Few football clubs can lay claim to a history as successful and yet ultimately tragic as that of Hakoah Vienna. An exclusively Jewish team which enjoyed global fame for a short time before being unsentimentally dissolved by Nazi invaders, Hakoah’s history now stands as a monument to the Jewish culture which blossomed in Central Europe during the first decades of the twentieth century, only to be abominably stamped out by the forces of the Third Reich.
Founded in 1909 by world-renowned operatic lyricist Fritz Löhner and his friend Ignaz Körner, the establishment of Hakoah (meaning “strength” in Hebrew) is thought to have been inspired by the doctrine of ‘Muscular Judaism’ which was popular at the time. Introduced by the Hungarian Zionist leader Max Nordau in 1898, the doctrine encouraged Jews to strive for athletic prowess in order to extricate themselves from what he believed to be the negative stereotype of the “weak intellectual”.
Hakoah – a multi-sport club which also fielded sides in hockey, swimming and athletics – quickly became a social and sporting centre for the Viennese Jewish community, the football team rising to prominence in 1922 as it finished second in the Austrian league. However, Hakoah didn’t focus primarily on their domestic competition, the club taking the decision to become a nomadic team during the off-seasons in a style we might now associate with the Harlem Globetrotters.

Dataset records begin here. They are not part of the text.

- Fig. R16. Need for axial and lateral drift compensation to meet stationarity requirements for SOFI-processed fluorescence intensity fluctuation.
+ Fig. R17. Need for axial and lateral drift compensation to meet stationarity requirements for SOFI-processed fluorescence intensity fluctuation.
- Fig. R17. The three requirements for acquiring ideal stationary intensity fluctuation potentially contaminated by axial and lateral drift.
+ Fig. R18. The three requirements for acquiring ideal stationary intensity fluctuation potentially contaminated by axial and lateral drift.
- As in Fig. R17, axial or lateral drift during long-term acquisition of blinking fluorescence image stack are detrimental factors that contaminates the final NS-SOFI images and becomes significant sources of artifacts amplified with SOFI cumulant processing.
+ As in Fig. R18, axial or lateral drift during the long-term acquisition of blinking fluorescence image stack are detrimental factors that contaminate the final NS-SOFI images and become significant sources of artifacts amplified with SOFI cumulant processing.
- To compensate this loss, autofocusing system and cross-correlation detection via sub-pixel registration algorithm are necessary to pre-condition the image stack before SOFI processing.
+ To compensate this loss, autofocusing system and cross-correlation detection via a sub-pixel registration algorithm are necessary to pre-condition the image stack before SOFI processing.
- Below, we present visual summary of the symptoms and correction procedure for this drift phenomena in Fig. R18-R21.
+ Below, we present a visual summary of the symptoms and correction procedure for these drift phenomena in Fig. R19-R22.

In 1923, with a young centre-half by the name of Belá Guttmann on their books, Hakoah travelled to London on a short tour which saw them take on a number of clubs from the English capital. Arguably the team’s most historic result came against West Ham United at Upton Park, Hakoah running out 5-1 winners against a reportedly weakened Hammers side to become the first foreign team to defeat an English club on home soil. It was to be a result which paved the way to a period of great domestic success.
Between 1924 and 1926 the Viennese club won consecutive Austrian titles and began to attract the very best Jewish footballers from across Europe. Internationals such as Max Gold, Max Grünwald and József Eisenhoffer all helped Hakoah on its way to serial triumphs, the team becoming one of the most famous on the continent in the process. Indeed, in 1926 the club was in a position to be able to afford a tour of the United States, its appearances in New York drawing large crowds of enthusiastic supporters.

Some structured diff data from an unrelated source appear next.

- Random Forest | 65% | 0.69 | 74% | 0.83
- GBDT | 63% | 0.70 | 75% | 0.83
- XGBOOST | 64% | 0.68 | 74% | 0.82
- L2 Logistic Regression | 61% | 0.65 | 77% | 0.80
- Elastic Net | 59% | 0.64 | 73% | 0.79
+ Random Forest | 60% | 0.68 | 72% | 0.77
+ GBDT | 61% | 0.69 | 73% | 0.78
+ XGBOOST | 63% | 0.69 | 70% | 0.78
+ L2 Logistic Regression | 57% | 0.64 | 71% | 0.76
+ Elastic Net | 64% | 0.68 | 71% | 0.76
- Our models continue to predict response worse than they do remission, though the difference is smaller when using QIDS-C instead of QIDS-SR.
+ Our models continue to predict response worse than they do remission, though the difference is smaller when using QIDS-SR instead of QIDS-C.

Many of the players were so taken with the Eastern Seaboard and the friendly reception that they had received there that they decided to stay. Anti-Semitic sentiment had been building in Europe during the 1920s, and it must have been refreshing for the players to play their football somewhere which wasn’t so quick to judge them for their Jewish connections. Several players, including Guttmann himself, joined the local club Brooklyn Wanderers, while others decided to form their very own team, New York Hakoah. The Austrians may have helped to spark interest in the game in the United States, but the loss of their most talented players to the clubs of New York meant that Hakoah struggled to compete domestically throughout the rest of its existence.
Tragically, 1938 spelled the end for Hakoah, the club being forcibly closed down by the Nazis following the unification of Germany and Austria in the Anschluss. With the club’s Prater Park ground having been commandeered by the German army, Hakoah’s founder Fritz Löhner was just one of many people connected to the team to be arrested and transferred to a concentration camp. Originally sent to Dachau in the April of 1938, Löhner was moved to Buchenwald that autumn as the true horrors of the Final Solution began to be revealed.

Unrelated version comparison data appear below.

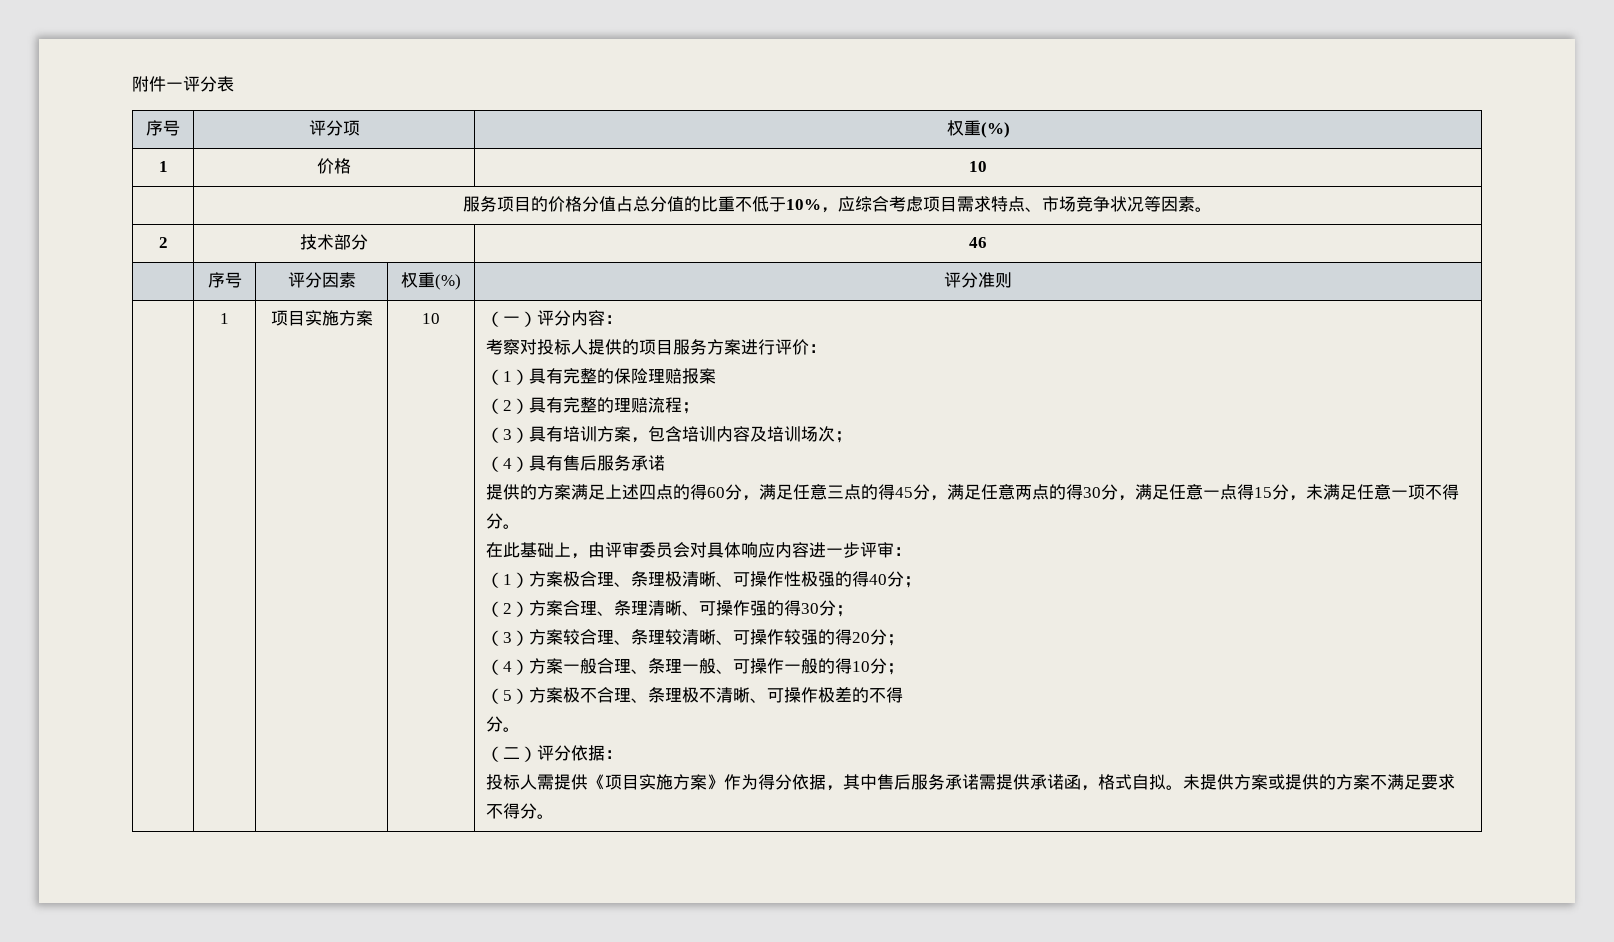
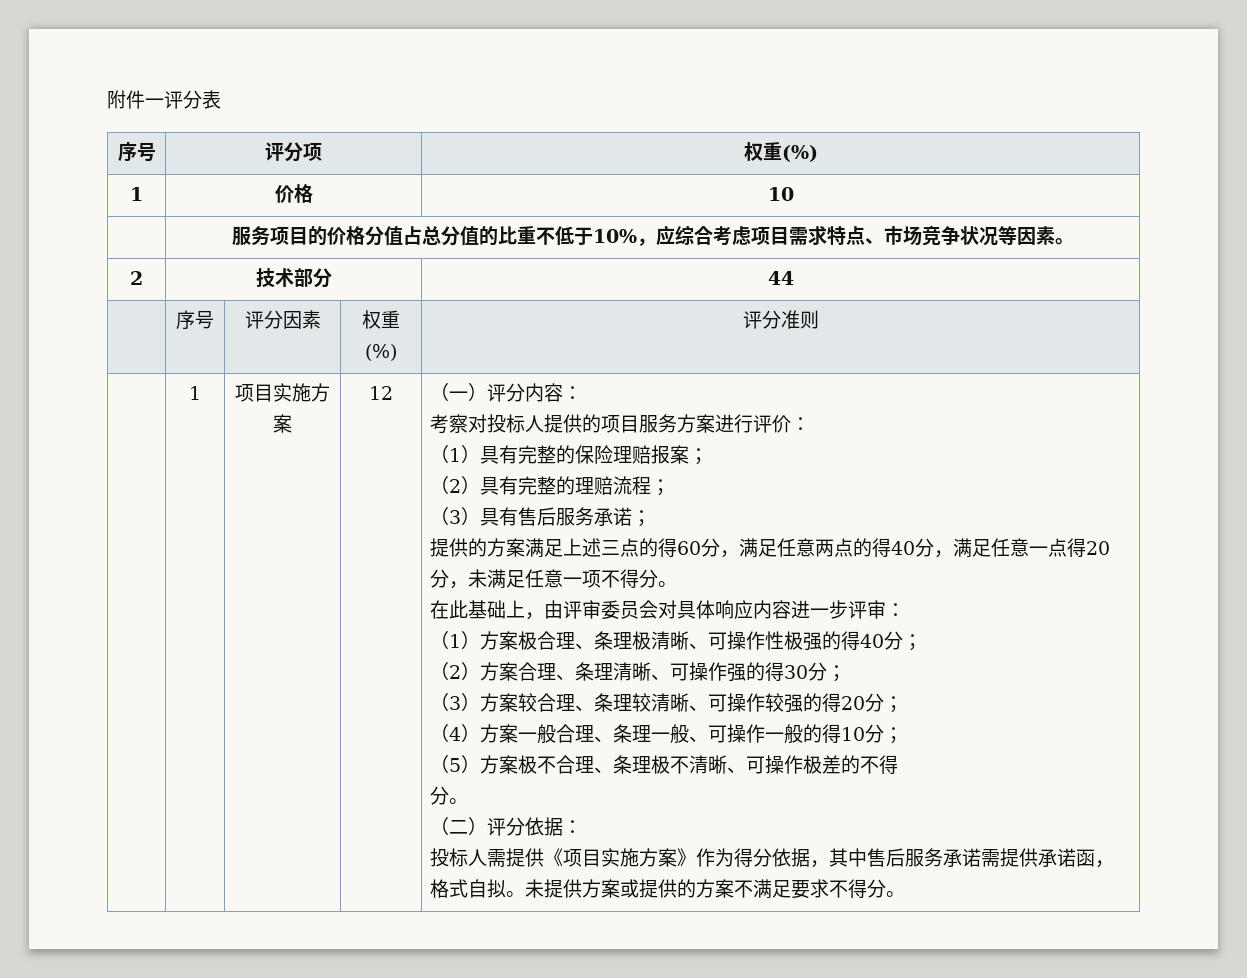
- 2 | 技术部分 | 46
+ 2 | 技术部分 | 44
- 项目实施方案 | 10
+ 项目实施方案 | 12
- （1）具有完整的保险理赔报案
+ （1）具有完整的保险理赔报案；
- （3）具有培训方案，包含培训内容及培训场次；
- （4）具有售后服务承诺
+ （3）具有售后服务承诺；
- 提供的方案满足上述四点的得60分，满足任意三点的得45分，满足任意两点的得30分，满足任意一点得15分，未满足任意一项不得分。
+ 提供的方案满足上述三点的得60分，满足任意两点的得40分，满足任意一点得20分，未满足任意一项不得分。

It was while incarcerated at Buchenwald that Löhner used his gift for music to write Das Buchenwaldied, the song which became the anthem of many of the prisoners there. In 1942 the man who had founded the great Hakoah Vienna and done so much to bring the Jewish community of the city together was taken to Monowitz camp, a part of the Auschwitz complex, and is appallingly thought to have been beaten to death on the 4th December that same year.
Like so many other pillars of Jewish culture, Hakoah had been devastatingly ripped apart by Nazi barbarism during the Second World War, its history and the happiness it had brought to so many lost in an ocean of thoughtless murder.
The club briefly reformed in 1945, survivors of the war and those who had gone into hiding returning to re-establish Hakoah in the Austrian Second Division. However, for reasons that are not entirely clear, the club became defunct in 1949 and has not returned to the professional game since.
That said, Hakoah was revived in 2008 under the name Maccabi Wien after a Jewish community centre built on the site of the old football ground established its own amateur team. Now playing in the lower reaches of the Austrian football pyramid, Hakoah Vienna may never make a full return, but Maccabi Wien is a lasting reminder of the rich history, great success and unspeakable loss of its predecessor.